BACKGROUND: The Nevoid Basal Cell Carcinoma Syndrome (NBCCS) or Gorlin-Goltz Syndrome (GGS) is a generalized disorder with autosomal dominant inheritance and variable expressivity. NBCCS is due to mutations in PTCH1, the human homologue of the Drosophila segment polarity gene patched. The main symptoms are: recurrent multiple jaw keratocysts , basal cell naevi of the skin or nevoid basal cell carcinomas. Other characteristic signs are: paget-like cranial appearance, wide flat nose, craniofacial asymmetry, hypertelorism, prognatism, costo-vertebral deformities, falx-cerebri calcificated, hyphoscoliosis, palmo-plantar hyperkeratosis. OBJECTIVES: The aim of this work is to underline the importance of the dentist and oral surgeon in the contribution to the early diagnosis of NBCCS, avoiding and preventing so the orofacial and systemic complications, and to determine a proper dental, medical and surgical protocol.
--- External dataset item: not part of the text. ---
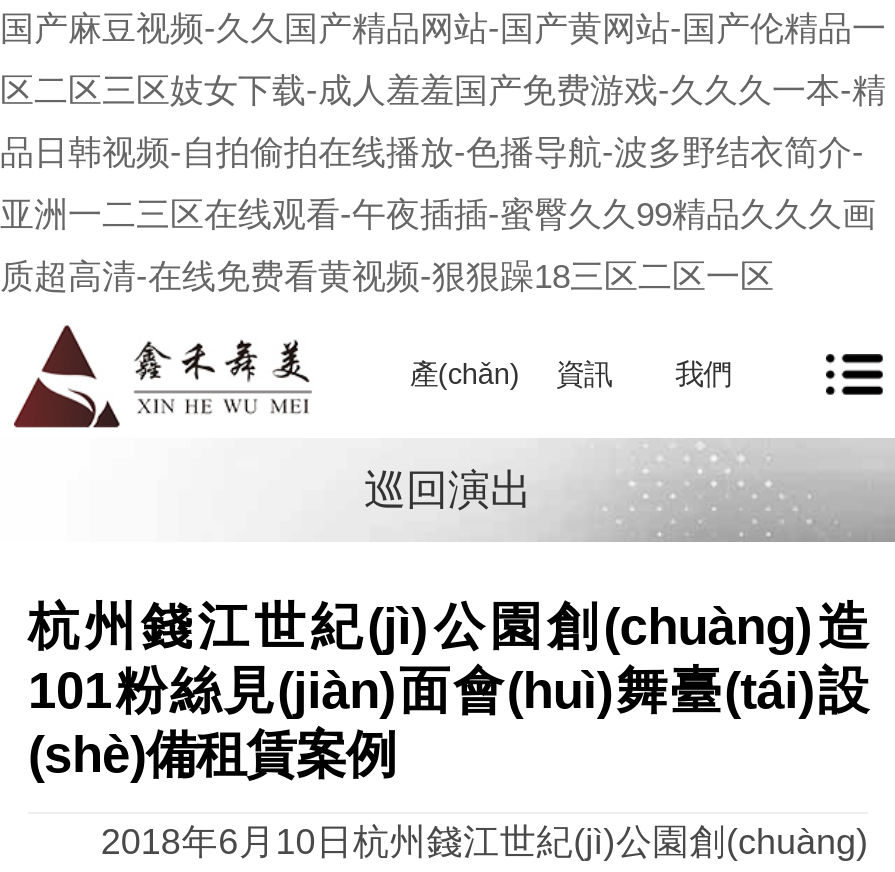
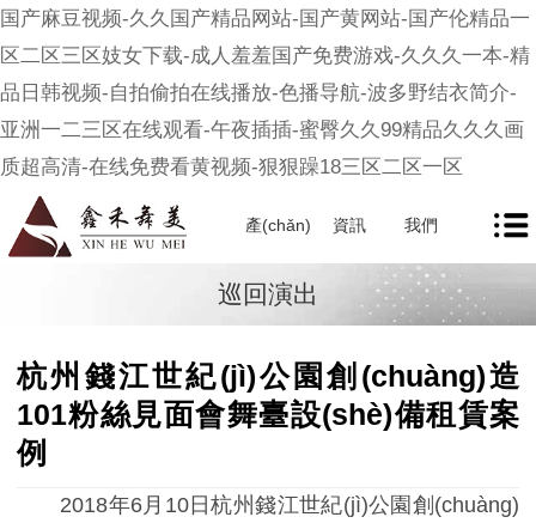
[28,662,868,782] 101粉絲見(jiàn)面會(huì)舞臺(tái)設 | (shè)備租賃案例 -> [17,397,519,469] 101粉絲見面會舞臺設(shè)備租賃案 | 例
METHODS: 27 GGS patients, 5-32 years of age, (mean age of 18,8 years) 16 females, 11 males, had undergone to a multidisciplinary treatment. In 11 cases the NBCCS has been detected by dentists or oral and maxillofacial surgeons. RESULTS: Diagnosis of the syndrome in childhood has been of great importance, because the early treatment contributed to avoid and reduce destruction of the jawbones and prevented severe complications in other organs. Also the dentists and oral surgeons have a great responsibility to detect patients with NBCCS, finding signs through the radiographs used in dentistry. The approach must be multidisciplinary between different specialists of Dentistry and Medicine, for prevention of severe malocclusions, craniofacial and systemic tumors. Since mutations are detected in approximately 60% to 85% of individual tested by sequencing of PTCH1, clinical examination and x-rays remain important in diagnosis of NBCCS.